[[ Records provided open ]]
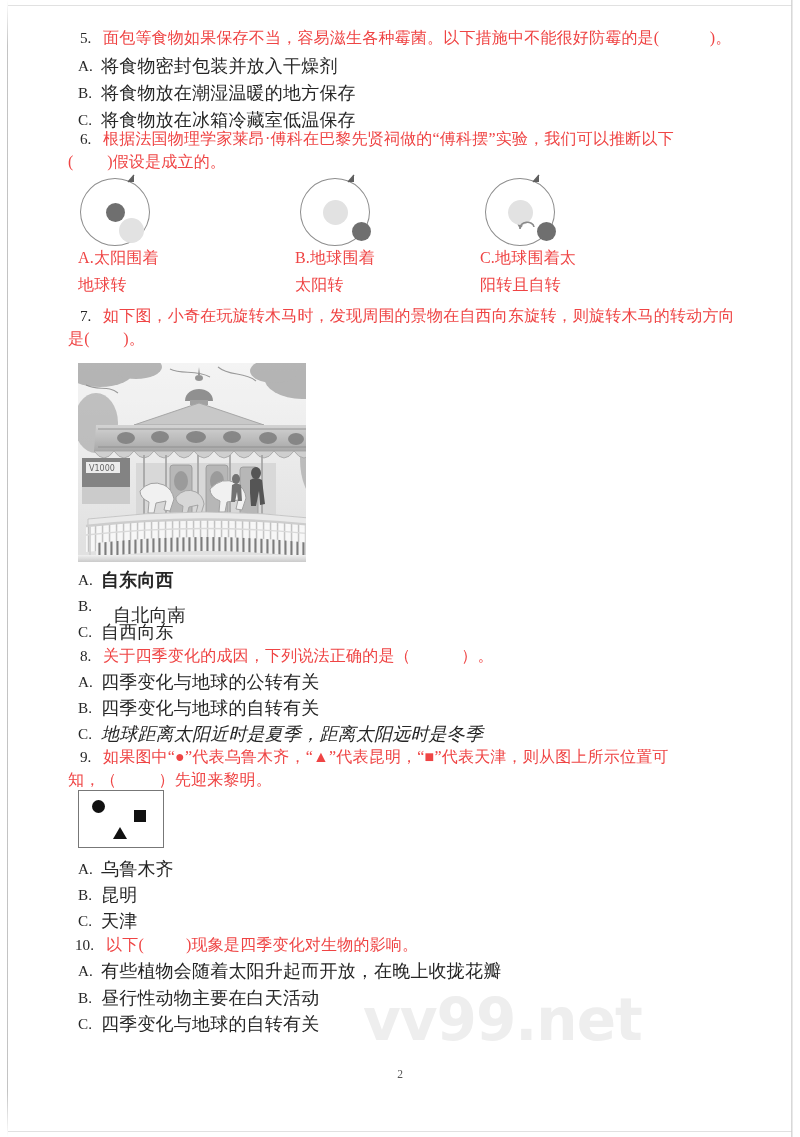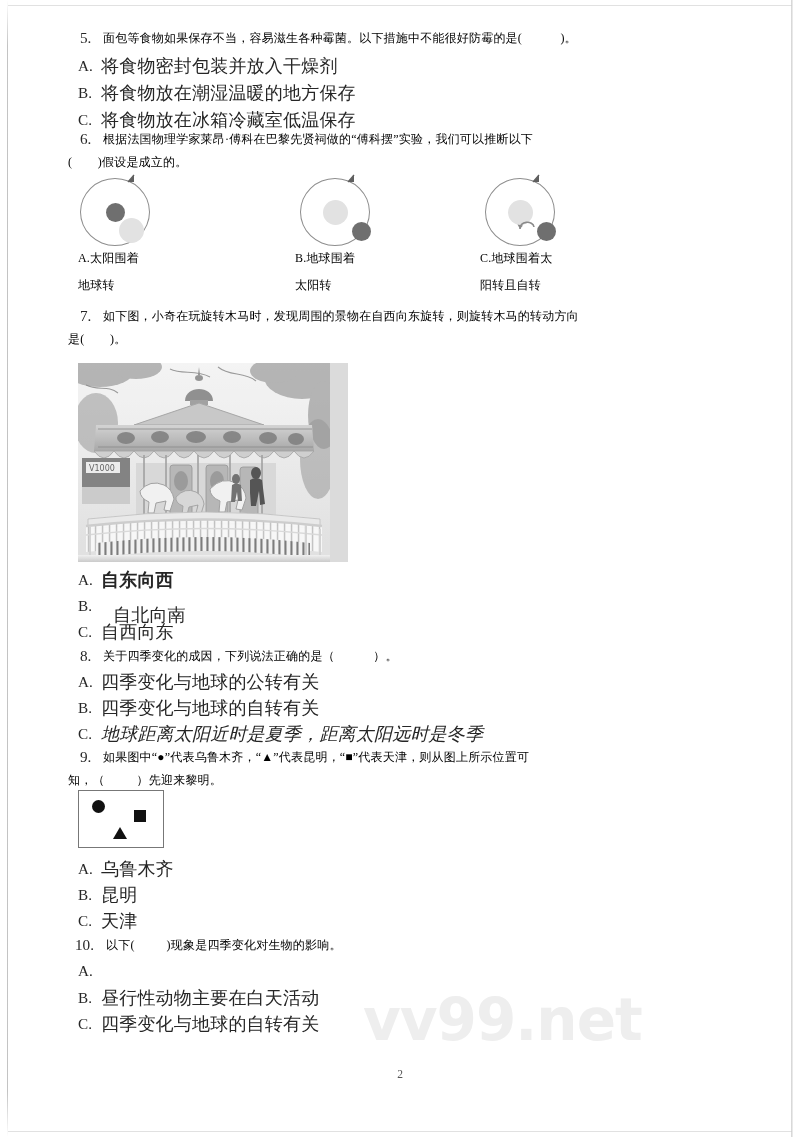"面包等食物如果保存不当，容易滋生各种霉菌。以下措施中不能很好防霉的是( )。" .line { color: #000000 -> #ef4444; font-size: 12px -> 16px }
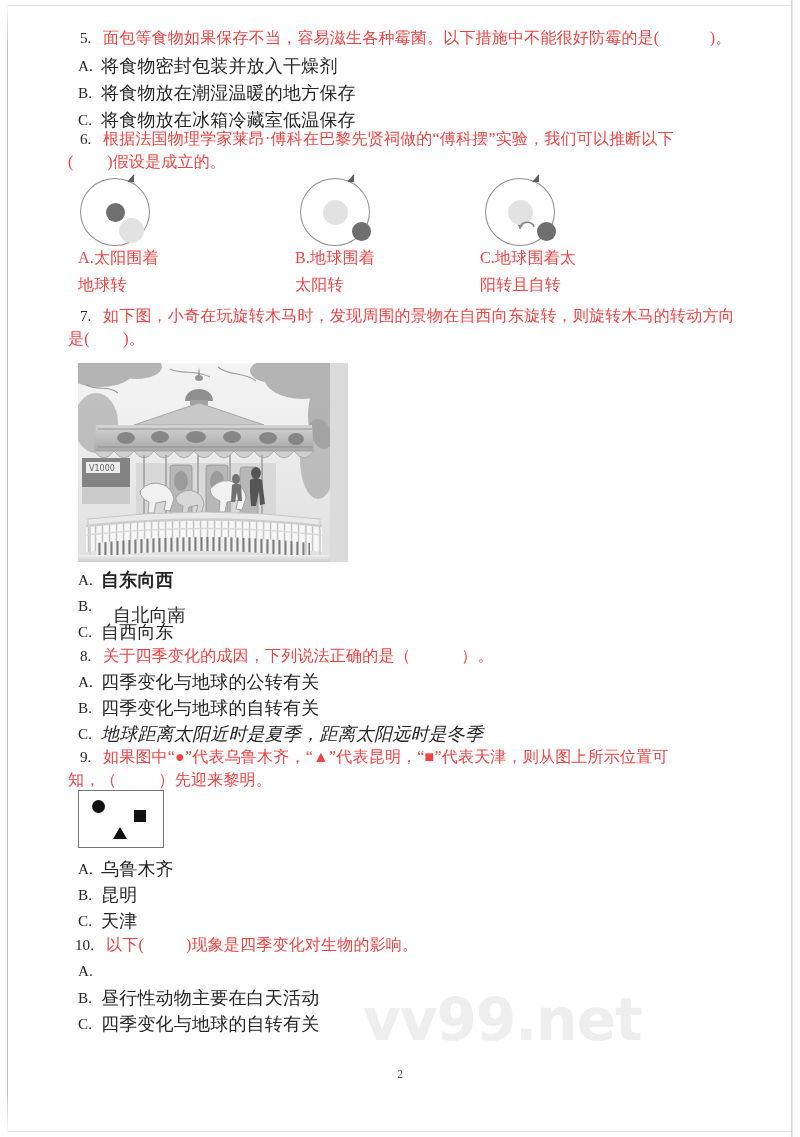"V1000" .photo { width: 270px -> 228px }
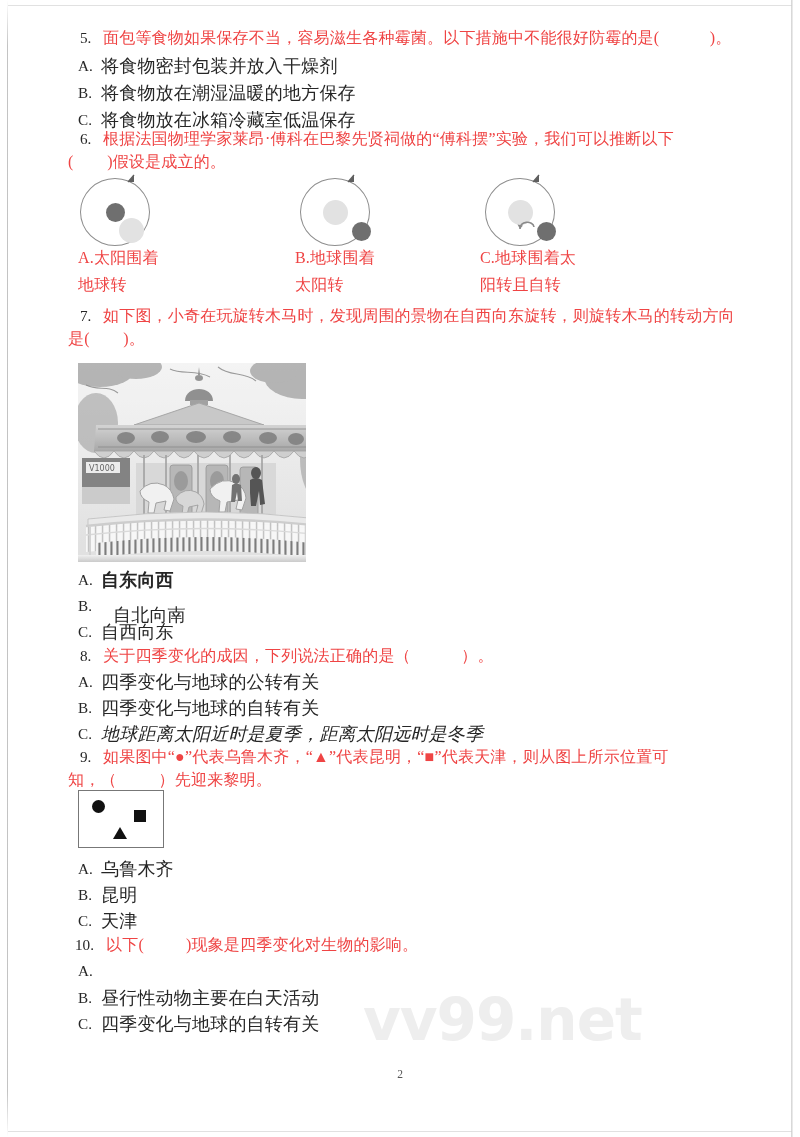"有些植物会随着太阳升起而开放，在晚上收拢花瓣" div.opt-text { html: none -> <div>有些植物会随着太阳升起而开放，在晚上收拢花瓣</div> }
[[ Records provided closed ]]
[[ Records provided open ]]
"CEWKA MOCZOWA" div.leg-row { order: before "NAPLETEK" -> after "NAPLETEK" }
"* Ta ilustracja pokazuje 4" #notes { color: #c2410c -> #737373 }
[[ Records provided closed ]]
> Work request:
Transcribe, exactly and without pictures, everything in the data from the line with "color: #000000 ->" down to the line with "html: none ->", both included.

> Response for this exercise:
"面包等食物如果保存不当，容易滋生各种霉菌。以下措施中不能很好防霉的是( )。" .line { color: #000000 -> #ef4444; font-size: 12px -> 16px }
"V1000" .photo { width: 270px -> 228px }
"有些植物会随着太阳升起而开放，在晚上收拢花瓣" div.opt-text { html: none -> <div>有些植物会随着太阳升起而开放，在晚上收拢花瓣</div> }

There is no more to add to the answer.